7 months after cyberattack, Minneapolis Public Schools to start notifying 105K impacted people by mail

Nearly seven months after a ransomware attack resulted in thousands of people’s personal information being posted online, Minneapolis Public Schools says it is starting to notify those who were impacted via mail.

Minneapolis Public Schools (MPS) says it first learned of suspicious activity impacting its computer systems on Feb. 18. Two days later, the district abruptly canceled parent-teacher conferences that were scheduled for the following day, citing “technical difficulties.” However, the district said no data was lost.

At the end of that week, the district confirmed it was dealing with an encryption event and its staff and third-party specialists were working “around the clock” to investigate it. However, the district maintained that no personal information was compromised.

The following week, the district said data may have been accessed but the district hadn’t paid any ransom to those involved. Another week later, MPS said personal data was accessed and had been posted online and on March 17 the district said some data was released onto the dark web.

On Friday, MPS said its review of the incident determined the person behind the attack had access to the district’s systems between Feb. 6 and Feb. 18, and may have had access to people’s personal information, including names, addresses, birth dates, Social Security numbers, driver’s license numbers, financial account numbers, state student numbers, medical and health information and health insurance information.

“As a precautionary measure, impacted individuals are being offered free credit monitoring services, including information on how they can place a fraud alert on their credit file, place a security freeze on their credit file, and obtain a free credit report,” MPS said Friday.

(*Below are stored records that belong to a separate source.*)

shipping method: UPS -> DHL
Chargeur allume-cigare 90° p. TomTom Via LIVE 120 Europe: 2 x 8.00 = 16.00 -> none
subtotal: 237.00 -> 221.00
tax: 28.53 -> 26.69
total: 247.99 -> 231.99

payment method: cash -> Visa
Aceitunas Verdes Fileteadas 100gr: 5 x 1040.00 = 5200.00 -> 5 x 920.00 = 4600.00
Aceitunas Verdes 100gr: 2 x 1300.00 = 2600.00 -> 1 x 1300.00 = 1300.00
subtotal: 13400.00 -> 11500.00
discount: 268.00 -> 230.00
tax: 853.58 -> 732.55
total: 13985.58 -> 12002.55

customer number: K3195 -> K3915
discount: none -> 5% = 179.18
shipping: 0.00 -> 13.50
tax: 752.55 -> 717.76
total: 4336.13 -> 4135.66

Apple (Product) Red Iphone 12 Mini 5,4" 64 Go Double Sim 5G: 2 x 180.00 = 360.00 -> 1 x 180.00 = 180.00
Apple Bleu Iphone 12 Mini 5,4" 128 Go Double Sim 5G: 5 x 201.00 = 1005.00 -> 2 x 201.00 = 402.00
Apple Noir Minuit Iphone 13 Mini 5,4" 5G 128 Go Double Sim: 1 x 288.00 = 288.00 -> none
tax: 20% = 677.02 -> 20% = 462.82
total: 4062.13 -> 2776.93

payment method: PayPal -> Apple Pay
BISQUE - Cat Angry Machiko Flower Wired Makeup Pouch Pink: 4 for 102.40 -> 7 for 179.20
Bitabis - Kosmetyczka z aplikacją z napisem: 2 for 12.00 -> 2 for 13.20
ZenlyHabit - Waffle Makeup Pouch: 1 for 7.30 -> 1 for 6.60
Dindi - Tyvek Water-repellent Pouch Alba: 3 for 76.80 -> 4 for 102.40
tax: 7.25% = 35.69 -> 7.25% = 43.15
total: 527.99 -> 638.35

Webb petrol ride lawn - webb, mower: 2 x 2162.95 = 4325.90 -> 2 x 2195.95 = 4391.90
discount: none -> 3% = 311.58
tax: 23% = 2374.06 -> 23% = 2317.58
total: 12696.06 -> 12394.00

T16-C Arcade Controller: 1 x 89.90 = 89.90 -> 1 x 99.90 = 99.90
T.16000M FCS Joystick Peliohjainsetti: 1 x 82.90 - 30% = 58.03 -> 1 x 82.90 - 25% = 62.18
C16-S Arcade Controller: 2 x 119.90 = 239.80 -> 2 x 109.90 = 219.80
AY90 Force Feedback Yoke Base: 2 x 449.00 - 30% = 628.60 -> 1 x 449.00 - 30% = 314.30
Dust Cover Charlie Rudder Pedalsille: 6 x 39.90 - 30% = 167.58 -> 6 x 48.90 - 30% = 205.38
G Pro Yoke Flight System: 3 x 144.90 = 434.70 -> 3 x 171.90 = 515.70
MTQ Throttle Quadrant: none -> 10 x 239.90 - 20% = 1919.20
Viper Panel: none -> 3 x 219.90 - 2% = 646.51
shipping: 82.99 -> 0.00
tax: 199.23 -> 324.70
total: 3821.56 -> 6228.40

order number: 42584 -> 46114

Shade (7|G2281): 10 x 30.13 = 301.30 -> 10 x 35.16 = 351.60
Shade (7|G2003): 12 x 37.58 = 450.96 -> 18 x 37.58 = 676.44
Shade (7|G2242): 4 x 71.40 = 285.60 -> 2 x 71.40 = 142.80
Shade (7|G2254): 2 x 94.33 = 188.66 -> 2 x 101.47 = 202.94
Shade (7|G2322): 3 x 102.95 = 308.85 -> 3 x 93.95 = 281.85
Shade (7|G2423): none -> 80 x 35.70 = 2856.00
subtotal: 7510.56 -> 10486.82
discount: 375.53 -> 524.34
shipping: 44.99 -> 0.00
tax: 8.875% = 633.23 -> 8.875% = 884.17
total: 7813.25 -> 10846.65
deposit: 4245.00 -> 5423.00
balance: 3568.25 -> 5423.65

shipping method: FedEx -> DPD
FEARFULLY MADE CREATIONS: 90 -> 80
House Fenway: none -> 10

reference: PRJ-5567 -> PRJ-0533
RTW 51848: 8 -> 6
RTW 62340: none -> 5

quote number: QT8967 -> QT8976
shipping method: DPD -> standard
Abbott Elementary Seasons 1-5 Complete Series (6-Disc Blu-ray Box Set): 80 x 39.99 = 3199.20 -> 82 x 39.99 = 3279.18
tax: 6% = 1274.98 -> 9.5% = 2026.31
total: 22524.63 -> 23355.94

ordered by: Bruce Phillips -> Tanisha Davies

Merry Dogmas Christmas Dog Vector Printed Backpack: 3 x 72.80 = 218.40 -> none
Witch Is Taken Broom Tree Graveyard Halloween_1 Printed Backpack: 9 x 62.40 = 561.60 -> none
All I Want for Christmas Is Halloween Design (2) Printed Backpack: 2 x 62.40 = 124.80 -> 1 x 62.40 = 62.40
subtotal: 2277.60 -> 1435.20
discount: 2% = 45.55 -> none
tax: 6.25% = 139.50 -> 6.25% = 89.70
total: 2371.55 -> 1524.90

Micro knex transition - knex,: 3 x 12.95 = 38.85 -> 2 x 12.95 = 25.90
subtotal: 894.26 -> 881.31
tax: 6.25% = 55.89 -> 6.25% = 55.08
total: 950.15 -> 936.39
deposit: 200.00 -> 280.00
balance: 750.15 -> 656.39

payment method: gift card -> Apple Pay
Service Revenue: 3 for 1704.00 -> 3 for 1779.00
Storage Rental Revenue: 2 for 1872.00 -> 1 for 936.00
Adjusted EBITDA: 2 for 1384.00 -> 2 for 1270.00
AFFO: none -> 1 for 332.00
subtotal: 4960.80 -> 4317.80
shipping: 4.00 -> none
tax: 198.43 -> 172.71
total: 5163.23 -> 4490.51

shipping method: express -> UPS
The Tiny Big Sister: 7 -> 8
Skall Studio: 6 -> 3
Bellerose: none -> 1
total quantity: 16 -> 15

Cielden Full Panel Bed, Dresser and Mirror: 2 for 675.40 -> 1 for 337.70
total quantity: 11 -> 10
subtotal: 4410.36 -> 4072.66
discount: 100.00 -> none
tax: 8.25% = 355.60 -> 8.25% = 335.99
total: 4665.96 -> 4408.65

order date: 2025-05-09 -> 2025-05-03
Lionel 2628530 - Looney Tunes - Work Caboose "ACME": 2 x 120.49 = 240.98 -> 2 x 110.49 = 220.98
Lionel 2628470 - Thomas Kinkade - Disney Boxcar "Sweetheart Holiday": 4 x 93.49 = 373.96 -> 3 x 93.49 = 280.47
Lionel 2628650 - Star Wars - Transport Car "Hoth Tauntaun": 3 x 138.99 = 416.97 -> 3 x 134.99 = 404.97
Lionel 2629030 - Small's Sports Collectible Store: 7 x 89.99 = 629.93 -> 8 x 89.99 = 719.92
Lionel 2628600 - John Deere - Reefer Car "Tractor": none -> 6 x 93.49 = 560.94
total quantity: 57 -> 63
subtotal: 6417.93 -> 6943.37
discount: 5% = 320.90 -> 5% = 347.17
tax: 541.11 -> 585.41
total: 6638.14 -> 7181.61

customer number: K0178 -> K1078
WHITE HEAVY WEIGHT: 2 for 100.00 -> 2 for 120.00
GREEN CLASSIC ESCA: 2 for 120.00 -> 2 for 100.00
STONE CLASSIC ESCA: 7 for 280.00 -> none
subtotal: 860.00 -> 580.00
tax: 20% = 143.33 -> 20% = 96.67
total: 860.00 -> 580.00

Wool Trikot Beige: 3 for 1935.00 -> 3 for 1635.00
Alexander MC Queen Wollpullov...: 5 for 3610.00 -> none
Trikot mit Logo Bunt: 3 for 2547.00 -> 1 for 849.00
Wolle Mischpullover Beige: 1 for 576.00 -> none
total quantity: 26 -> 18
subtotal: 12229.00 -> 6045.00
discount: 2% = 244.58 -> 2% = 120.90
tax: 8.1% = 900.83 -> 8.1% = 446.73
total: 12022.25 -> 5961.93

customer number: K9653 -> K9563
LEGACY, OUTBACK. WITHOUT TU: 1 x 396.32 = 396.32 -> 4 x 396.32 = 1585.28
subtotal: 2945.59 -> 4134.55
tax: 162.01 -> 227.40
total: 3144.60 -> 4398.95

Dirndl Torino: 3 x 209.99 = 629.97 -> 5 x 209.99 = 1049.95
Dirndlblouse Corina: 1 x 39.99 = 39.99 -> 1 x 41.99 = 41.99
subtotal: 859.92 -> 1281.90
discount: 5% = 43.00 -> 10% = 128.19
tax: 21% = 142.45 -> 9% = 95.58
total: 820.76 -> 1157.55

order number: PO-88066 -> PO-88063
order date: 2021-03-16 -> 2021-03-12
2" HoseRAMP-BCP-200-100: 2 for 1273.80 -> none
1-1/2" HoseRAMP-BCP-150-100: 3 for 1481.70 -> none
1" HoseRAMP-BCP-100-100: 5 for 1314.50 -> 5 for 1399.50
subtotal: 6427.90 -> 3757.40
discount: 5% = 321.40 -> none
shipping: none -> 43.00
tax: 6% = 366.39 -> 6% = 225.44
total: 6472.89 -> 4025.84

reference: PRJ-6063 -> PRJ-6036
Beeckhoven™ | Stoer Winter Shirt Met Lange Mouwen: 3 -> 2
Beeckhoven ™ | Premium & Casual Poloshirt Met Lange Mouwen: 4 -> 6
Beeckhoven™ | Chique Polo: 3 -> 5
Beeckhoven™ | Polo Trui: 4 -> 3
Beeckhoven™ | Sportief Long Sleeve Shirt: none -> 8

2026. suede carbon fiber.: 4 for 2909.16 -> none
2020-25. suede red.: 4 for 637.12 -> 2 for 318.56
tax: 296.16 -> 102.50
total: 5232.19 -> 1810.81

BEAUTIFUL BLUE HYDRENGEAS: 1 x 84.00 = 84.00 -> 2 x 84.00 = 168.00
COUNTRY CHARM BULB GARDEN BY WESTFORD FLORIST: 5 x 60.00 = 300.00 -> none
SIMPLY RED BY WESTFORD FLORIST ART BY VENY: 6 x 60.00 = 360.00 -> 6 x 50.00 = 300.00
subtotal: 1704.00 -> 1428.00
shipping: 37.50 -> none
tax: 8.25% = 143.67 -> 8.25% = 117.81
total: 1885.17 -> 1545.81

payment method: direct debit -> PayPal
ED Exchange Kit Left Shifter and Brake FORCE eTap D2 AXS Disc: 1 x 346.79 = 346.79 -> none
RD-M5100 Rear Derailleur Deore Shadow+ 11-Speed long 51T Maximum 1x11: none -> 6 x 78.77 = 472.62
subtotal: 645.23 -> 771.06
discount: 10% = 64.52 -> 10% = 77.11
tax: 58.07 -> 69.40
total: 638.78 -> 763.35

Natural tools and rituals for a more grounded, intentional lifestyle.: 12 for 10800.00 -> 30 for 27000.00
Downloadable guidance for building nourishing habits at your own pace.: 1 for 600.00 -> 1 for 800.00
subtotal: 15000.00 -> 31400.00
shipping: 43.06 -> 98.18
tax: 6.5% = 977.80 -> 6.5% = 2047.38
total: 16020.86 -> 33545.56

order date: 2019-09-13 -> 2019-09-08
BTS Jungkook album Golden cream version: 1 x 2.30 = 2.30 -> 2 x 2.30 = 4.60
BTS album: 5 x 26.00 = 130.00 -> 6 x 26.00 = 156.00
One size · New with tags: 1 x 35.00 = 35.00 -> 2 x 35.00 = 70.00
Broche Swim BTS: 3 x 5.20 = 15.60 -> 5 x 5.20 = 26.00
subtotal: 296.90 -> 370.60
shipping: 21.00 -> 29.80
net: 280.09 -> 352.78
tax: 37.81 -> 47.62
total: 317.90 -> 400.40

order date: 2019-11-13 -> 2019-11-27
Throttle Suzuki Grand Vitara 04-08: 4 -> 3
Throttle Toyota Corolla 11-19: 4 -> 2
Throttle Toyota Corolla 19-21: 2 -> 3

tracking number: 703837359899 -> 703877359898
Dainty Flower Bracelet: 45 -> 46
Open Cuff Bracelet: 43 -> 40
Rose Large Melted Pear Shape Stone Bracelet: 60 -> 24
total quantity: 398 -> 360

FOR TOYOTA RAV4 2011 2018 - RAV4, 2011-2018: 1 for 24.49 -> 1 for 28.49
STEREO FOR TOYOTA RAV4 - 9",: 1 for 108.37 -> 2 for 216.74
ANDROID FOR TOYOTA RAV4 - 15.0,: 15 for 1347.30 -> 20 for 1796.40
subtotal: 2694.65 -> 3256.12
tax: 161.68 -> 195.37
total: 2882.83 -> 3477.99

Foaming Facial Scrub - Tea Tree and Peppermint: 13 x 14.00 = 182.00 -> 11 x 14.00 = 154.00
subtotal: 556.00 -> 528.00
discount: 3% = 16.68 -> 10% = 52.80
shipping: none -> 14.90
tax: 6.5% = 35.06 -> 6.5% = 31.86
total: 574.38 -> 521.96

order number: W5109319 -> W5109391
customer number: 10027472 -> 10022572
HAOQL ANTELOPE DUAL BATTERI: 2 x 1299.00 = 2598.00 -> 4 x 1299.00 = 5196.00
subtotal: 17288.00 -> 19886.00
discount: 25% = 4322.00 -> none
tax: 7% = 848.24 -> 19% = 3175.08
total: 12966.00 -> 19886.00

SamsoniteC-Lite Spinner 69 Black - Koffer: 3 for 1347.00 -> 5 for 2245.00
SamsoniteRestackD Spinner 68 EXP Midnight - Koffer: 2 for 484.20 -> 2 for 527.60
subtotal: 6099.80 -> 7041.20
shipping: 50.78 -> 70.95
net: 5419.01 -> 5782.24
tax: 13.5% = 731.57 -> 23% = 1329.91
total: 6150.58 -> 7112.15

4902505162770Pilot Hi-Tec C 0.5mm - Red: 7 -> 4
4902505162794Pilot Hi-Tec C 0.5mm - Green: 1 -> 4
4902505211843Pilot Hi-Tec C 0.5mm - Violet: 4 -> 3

The district added that it is now in the process of contacting the approximately 105,500 people who may have had their personal information exposed, with letters from the district scheduled to arrive within the next two weeks.

“This (review) process was time-intensive and required both computer-assisted and manual review. Although it has been difficult to not share more information sooner, the accuracy and the integrity of the review were essential,” the district said.

MPS added that it is now reviewing its information security policy and procedures and will conduct additional training.

“Thank you to everyone impacted for their patience as we’ve moved through this difficult incident,” Rochelle Cox, the interim MPS superintendent, said in a prepared statement. “We encourage those who receive notifications to read the letters thoroughly and take whatever steps are recommended to protect themselves and their important data. MPS is implementing additional safeguards to do the same.”